((

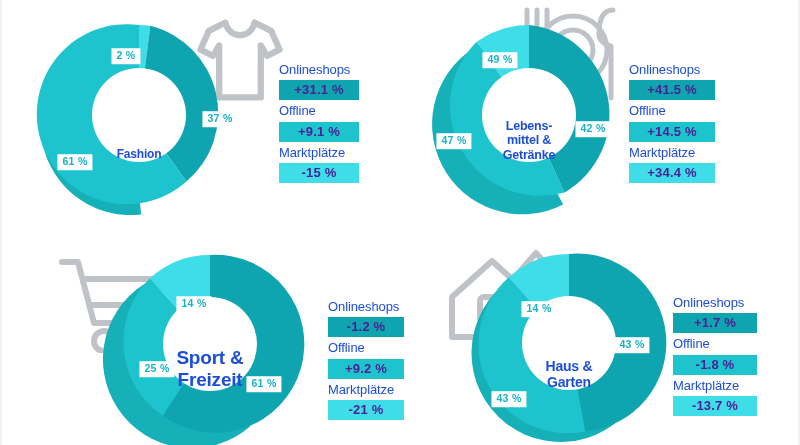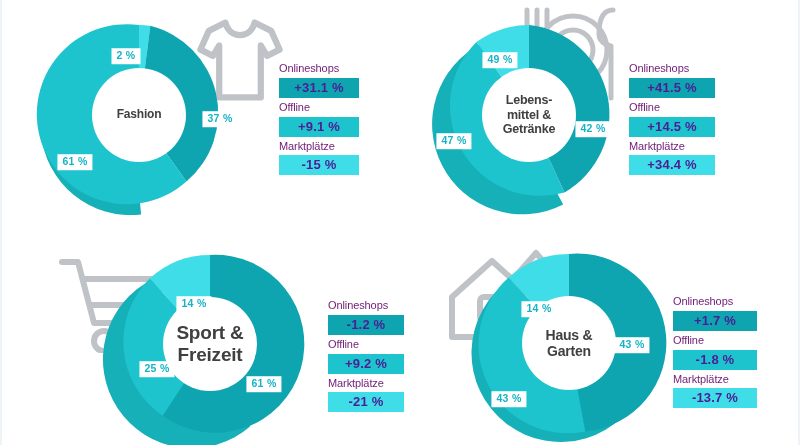"Onlineshops" .legend .lg-label { color: #701a75 -> #1d4ed8; font-size: 11px -> 13px }
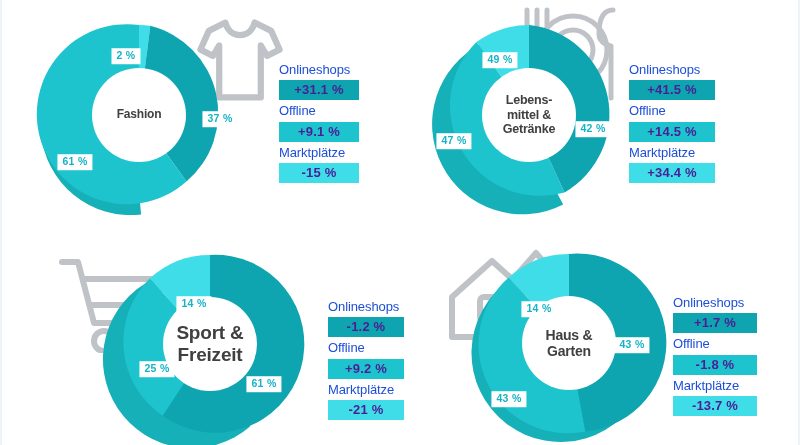"Lebens-" .center-hole { align-items: center -> flex-end; color: #404040 -> #1d4ed8 }
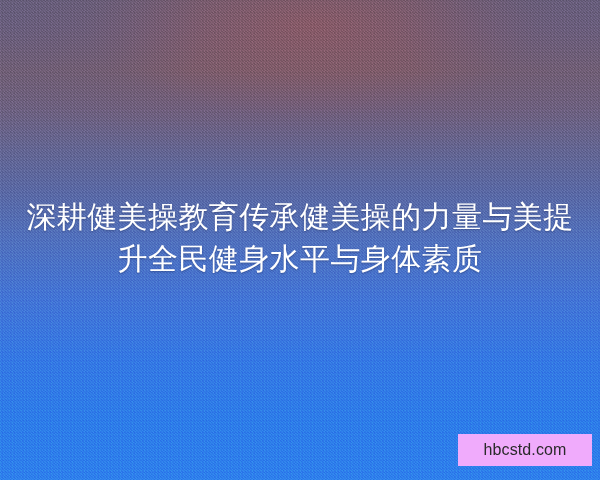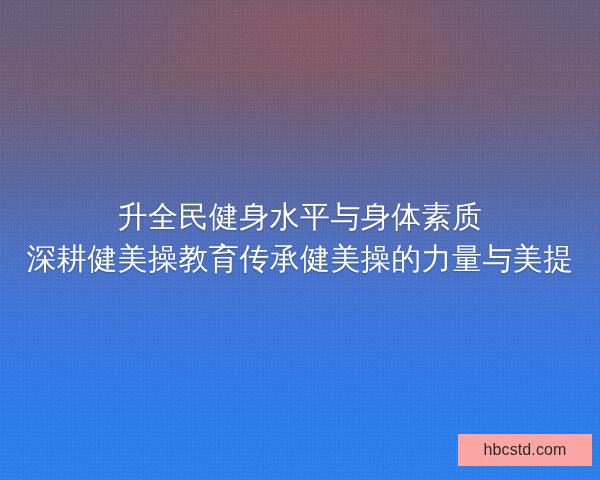"升全民健身水平与身体素质" span.tline { order: before "深耕健美操教育传承健美操的力量与美提" -> after "深耕健美操教育传承健美操的力量与美提" }
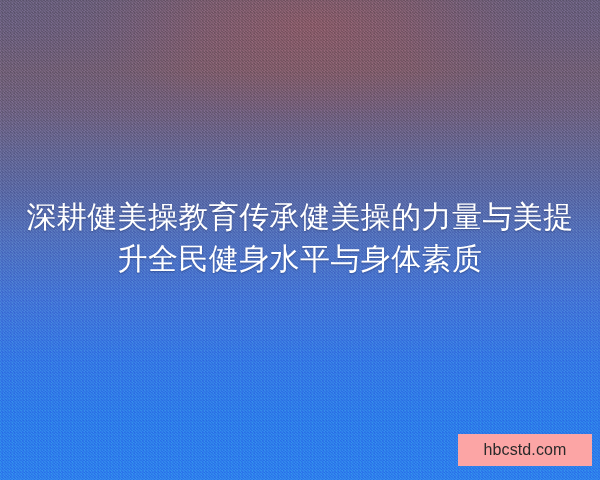"hbcstd.com" .watermark { background: #fca5a5 -> #f0abfc }
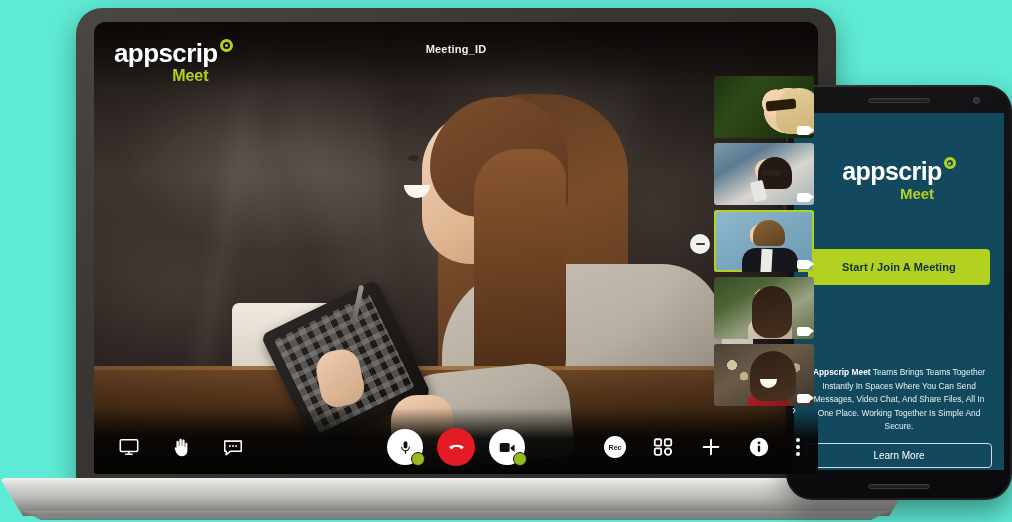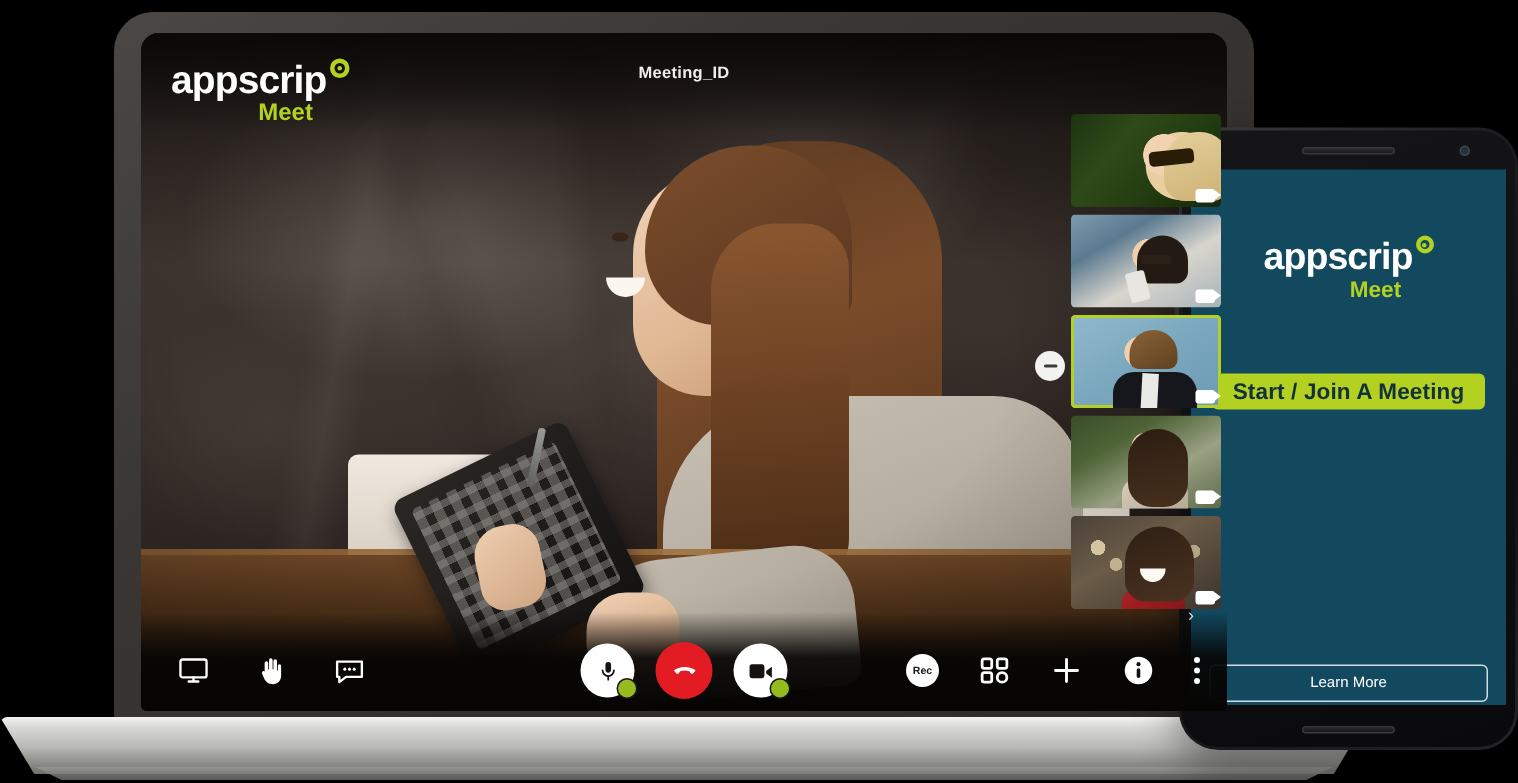"appscrip" #stage { background: #000000 -> #5eead4 }
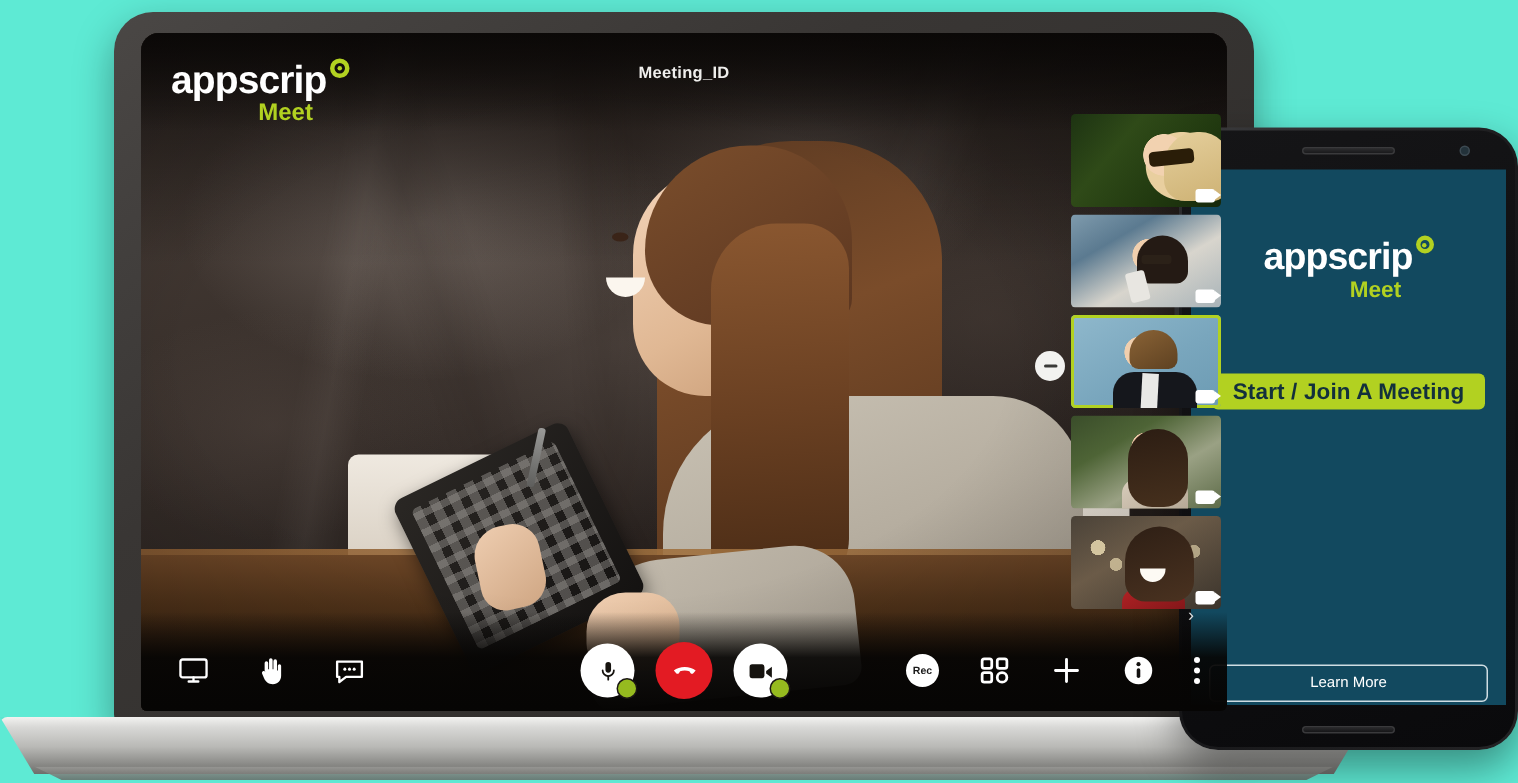"Start / Join A Meeting" .cta-btn { font-size: 15px -> 11px; height: 24px -> 36px }
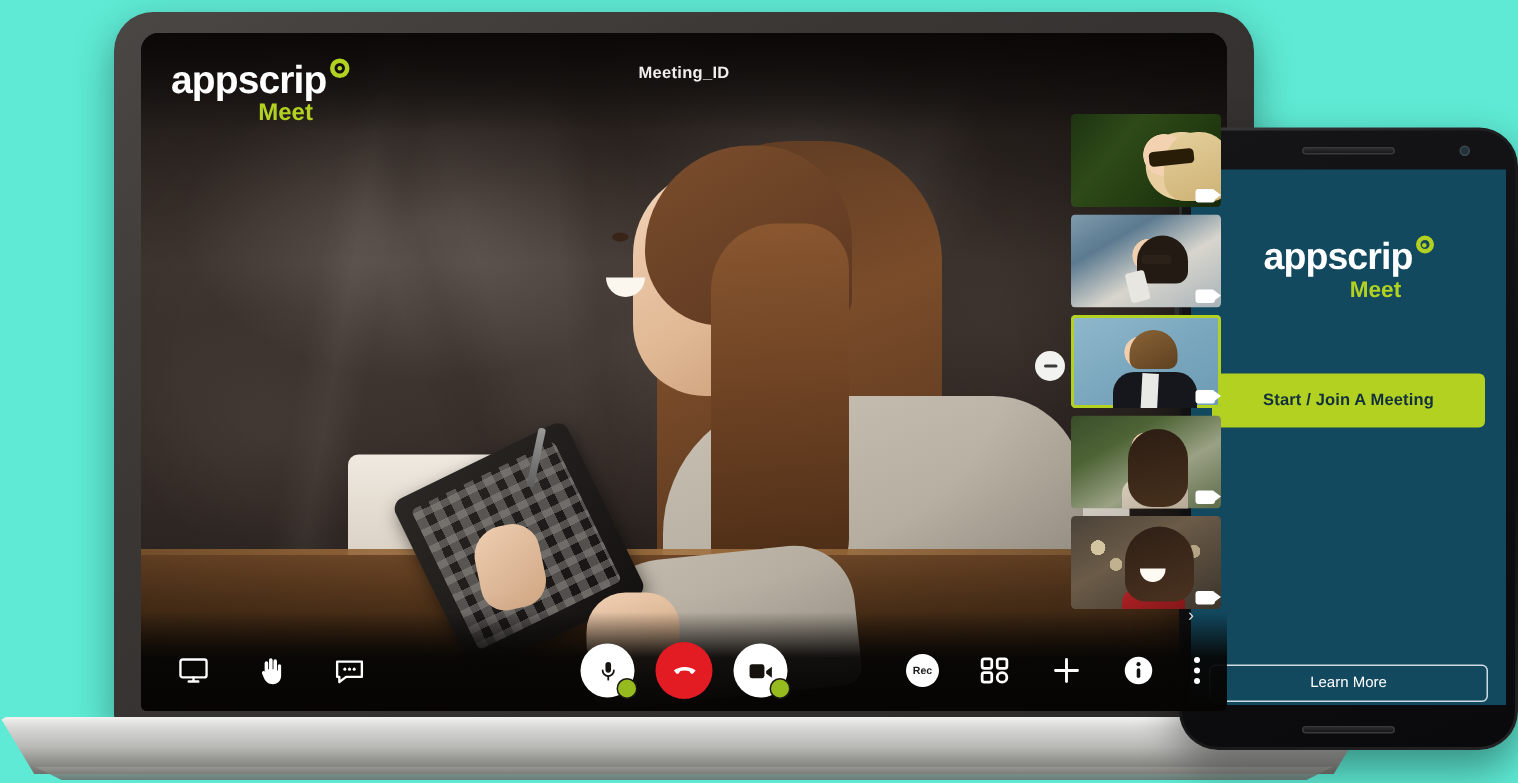"Appscrip Meet Teams Brings Teams" div.phone-copy { html: none -> <div><b>Appscrip Meet</b><span> Teams Brings Teams Together Instantly In Spaces Where You Can Send Messages, Video Chat, And Share Files, All In One Place. Working Together Is Simple And Secure.</span></div> }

))

PROBLEM
Replicate the material above verbatim; images stay out of the copy.

SOLVED PROBLEM
"Onlineshops" .legend .lg-label { color: #701a75 -> #1d4ed8; font-size: 11px -> 13px }
"Lebens-" .center-hole { align-items: center -> flex-end; color: #404040 -> #1d4ed8 }
"升全民健身水平与身体素质" span.tline { order: before "深耕健美操教育传承健美操的力量与美提" -> after "深耕健美操教育传承健美操的力量与美提" }
"hbcstd.com" .watermark { background: #fca5a5 -> #f0abfc }
"appscrip" #stage { background: #000000 -> #5eead4 }
"Start / Join A Meeting" .cta-btn { font-size: 15px -> 11px; height: 24px -> 36px }
"Appscrip Meet Teams Brings Teams" div.phone-copy { html: none -> <div><b>Appscrip Meet</b><span> Teams Brings Teams Together Instantly In Spaces Where You Can Send Messages, Video Chat, And Share Files, All In One Place. Working Together Is Simple And Secure.</span></div> }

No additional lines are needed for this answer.